Tereza Simonova was destined to star on the tennis court.
“I started playing when I was about four and always loved it, even at a young age,” said the 15-year-old. “It was natural to get into the sport with my dad and I just love the competition. It’s fun to compete and to see your hard work pay off.”
Her father, Rene Simon, has been involved in the sport for years and is the head pro at the Red Deer Tennis Club.
Simonova was born in Slovakia and moved to Calgary with her parents when she was three. She played at the Calgary Tennis Academy until her father took over as head pro in Red Deer.
Rene has been Tereza’s only coach, something she feels comfortable with.
“It can be tough, but I also think it helps in that he knows me and knows how hard he can push me to be better.”
Simonova and her dad have been a good combination.
Simonova finished second in girls singles at the Western Canada Games in Fort McMurray, then competed in the U16 and U18 national championships in Quebec and Ontario respectively.
“I didn’t win much at the nationals, but it was a great experience,” she said. “The competition is so much higher than in Alberta and a lot deeper. But it’s good to see a lot of different players and get a chance to play at a high level.”

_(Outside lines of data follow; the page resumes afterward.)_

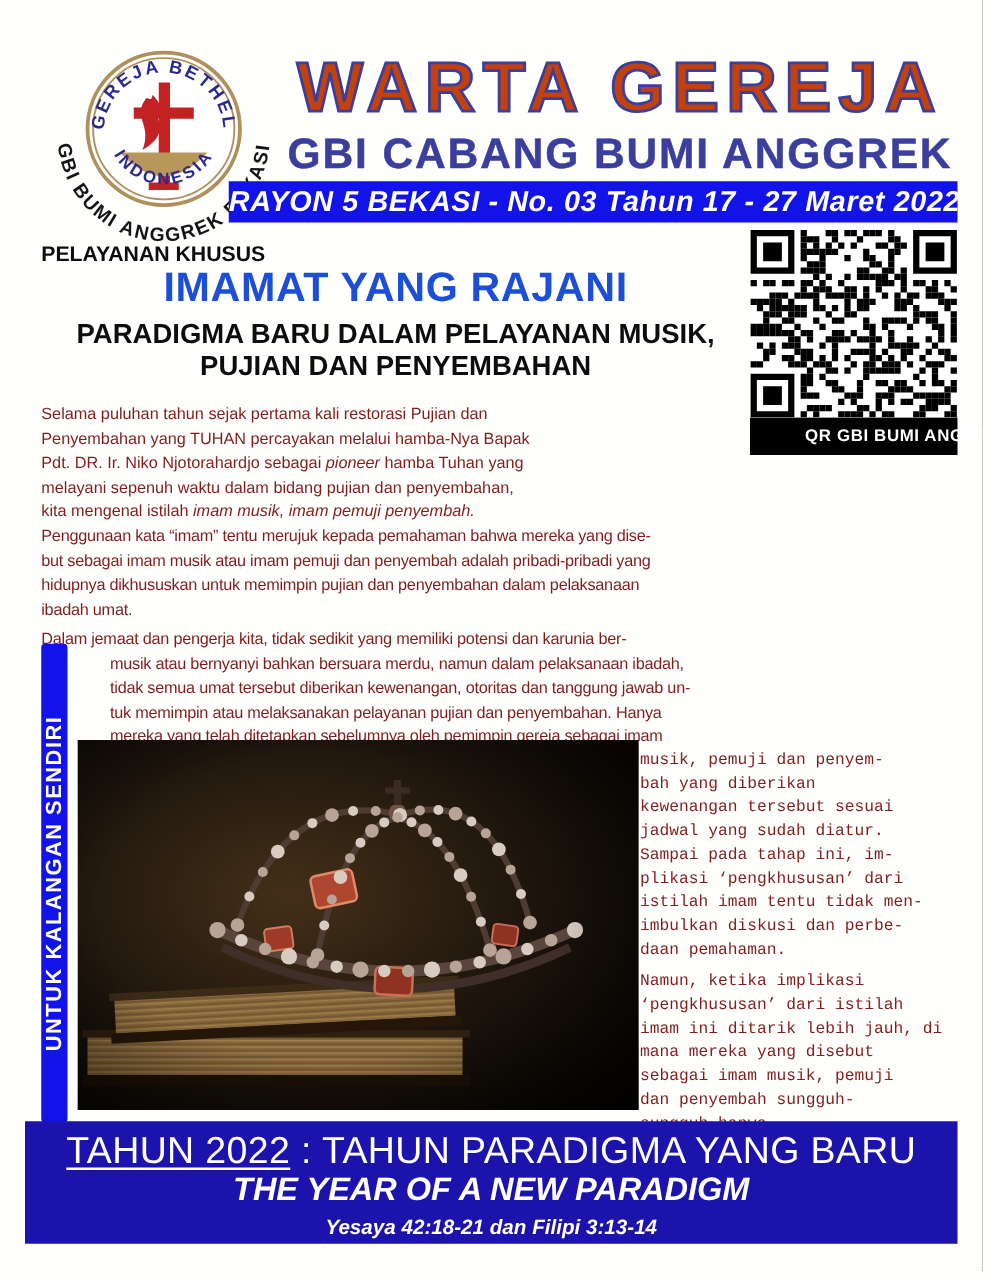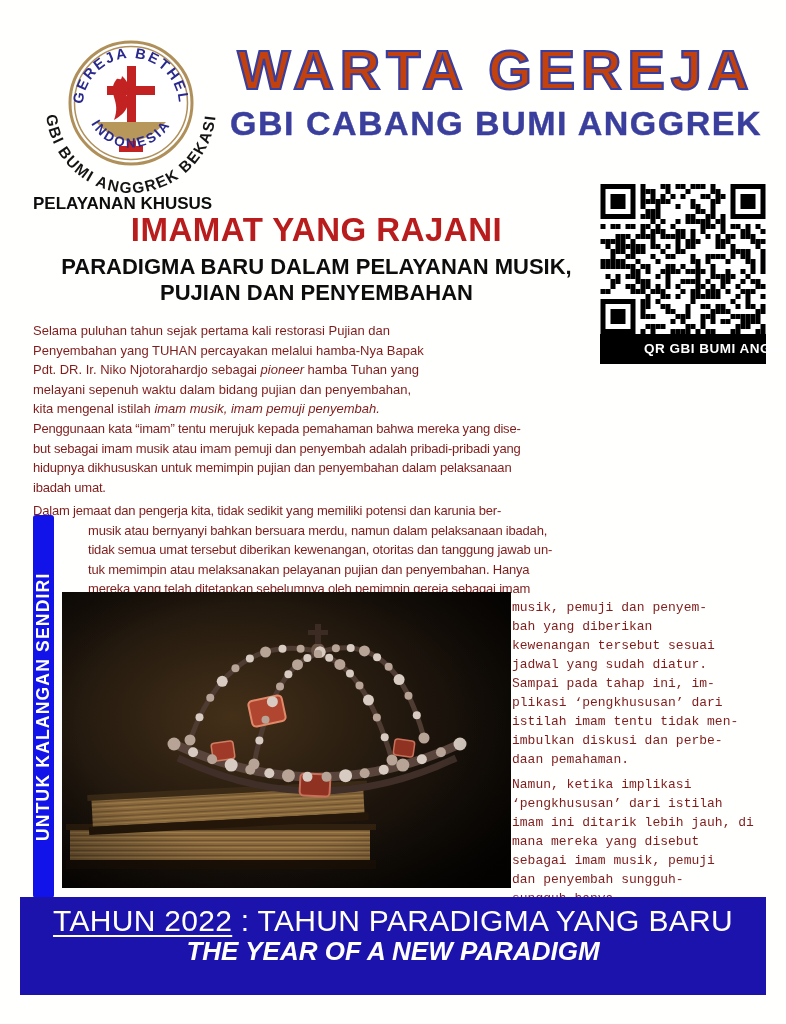"RAYON 5 BEKASI - No." div.abs { html: none -> <div>RAYON 5 BEKASI - No. 03 Tahun 17 - 27 Maret 2022</div> }
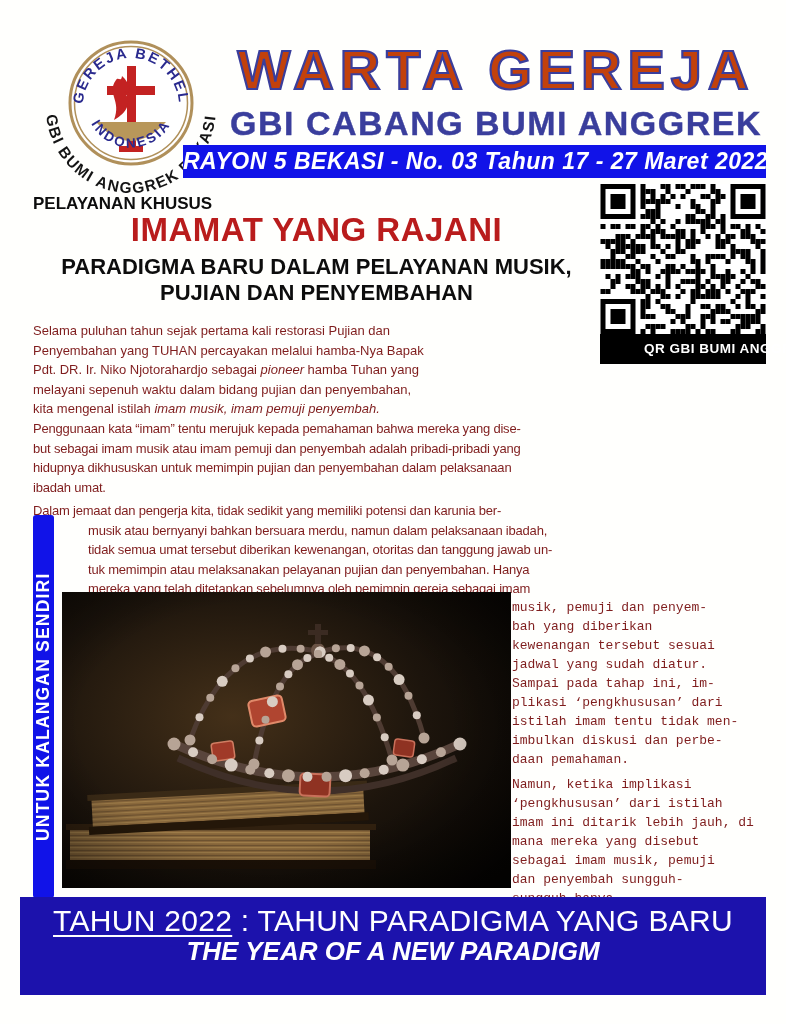"IMAMAT YANG RAJANI" .a-title { color: #b91c1c -> #1d4ed8 }
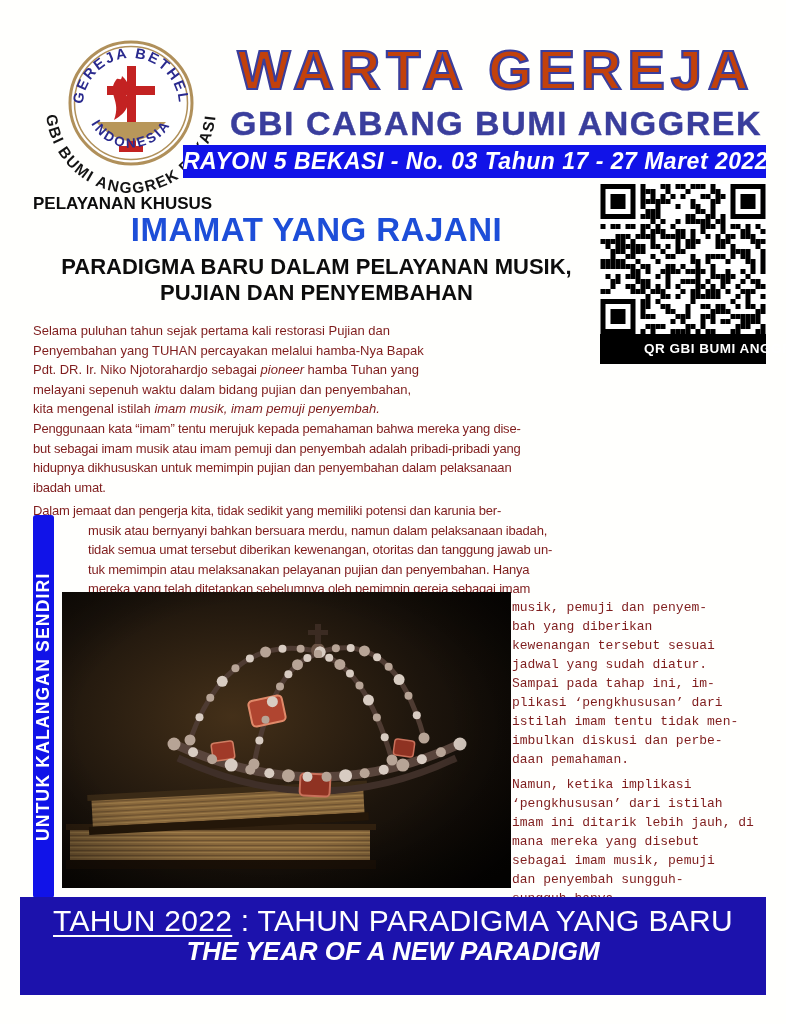"Yesaya 42:18-21 dan Filipi 3:13-14" div.f3 { html: none -> <div>Yesaya 42:18-21 dan Filipi 3:13-14</div> }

Simonova lives in Sylvan Lake. She attends Red Deer’s Notre Dame High School and will go into Grade 11 this fall.
She said her success at the Western Canada Games is one of the highlights of her young career.
“I would say it definitely is my biggest accomplishment so far.”
Simonova lost in the final to 15-year-old Ashleigh Jacobs of Calgary, who is ranked No. 1 in Alberta in both the U16 and U18 divisions and second in the Open class. Simonova is ranked third in the U16, fifth in U18 and tied for eighth in the Open class. Standings are determined on points accumulated.
Nationally, Simonova is ranked 52nd in the U16, 76th in U18 and 166th in the Open.
Despite losing to Jacobs and sitting behind her in the rankings, Simonova isn’t intimated by the Calgary star, who she faced at the Western finals a few short hours after defeating a girl from B.C. 2-1 in the semifinal.
“We’ve faced each other several times and I’ve defeated her, so there’s not much difference between us,” she said.
Simonova has won several tournaments, including the 2015 Red Deer Play Tennis Provincials in the women’s open division.
She understands her game and knows exactly what her strengths and weaknesses are.
“My backhand and serve are my strengths,” she said. “My weaknesses are my forehand and my agility. But those are things I can continue to work on.”
One of the advantages Simonova has playing out of the Red Deer Tennis Club is their indoor facility. A disadvantage is not having top competition to train with and against.
“Having the indoor facility is great. I don’t have to worry about training in the winter,” she said.
“As for a training partner, I play against Michael Robinson a lot. He’s younger than I am. But he’s growing and becoming stronger. I’d say he’s about my level now.”
Simonova will graduate high school in 2017 and hopes to get a post-secondary scholarship in the United States.
“That’s my goal,” she said. “As for now, I don’t know what I will take in school, but I have time to decide.”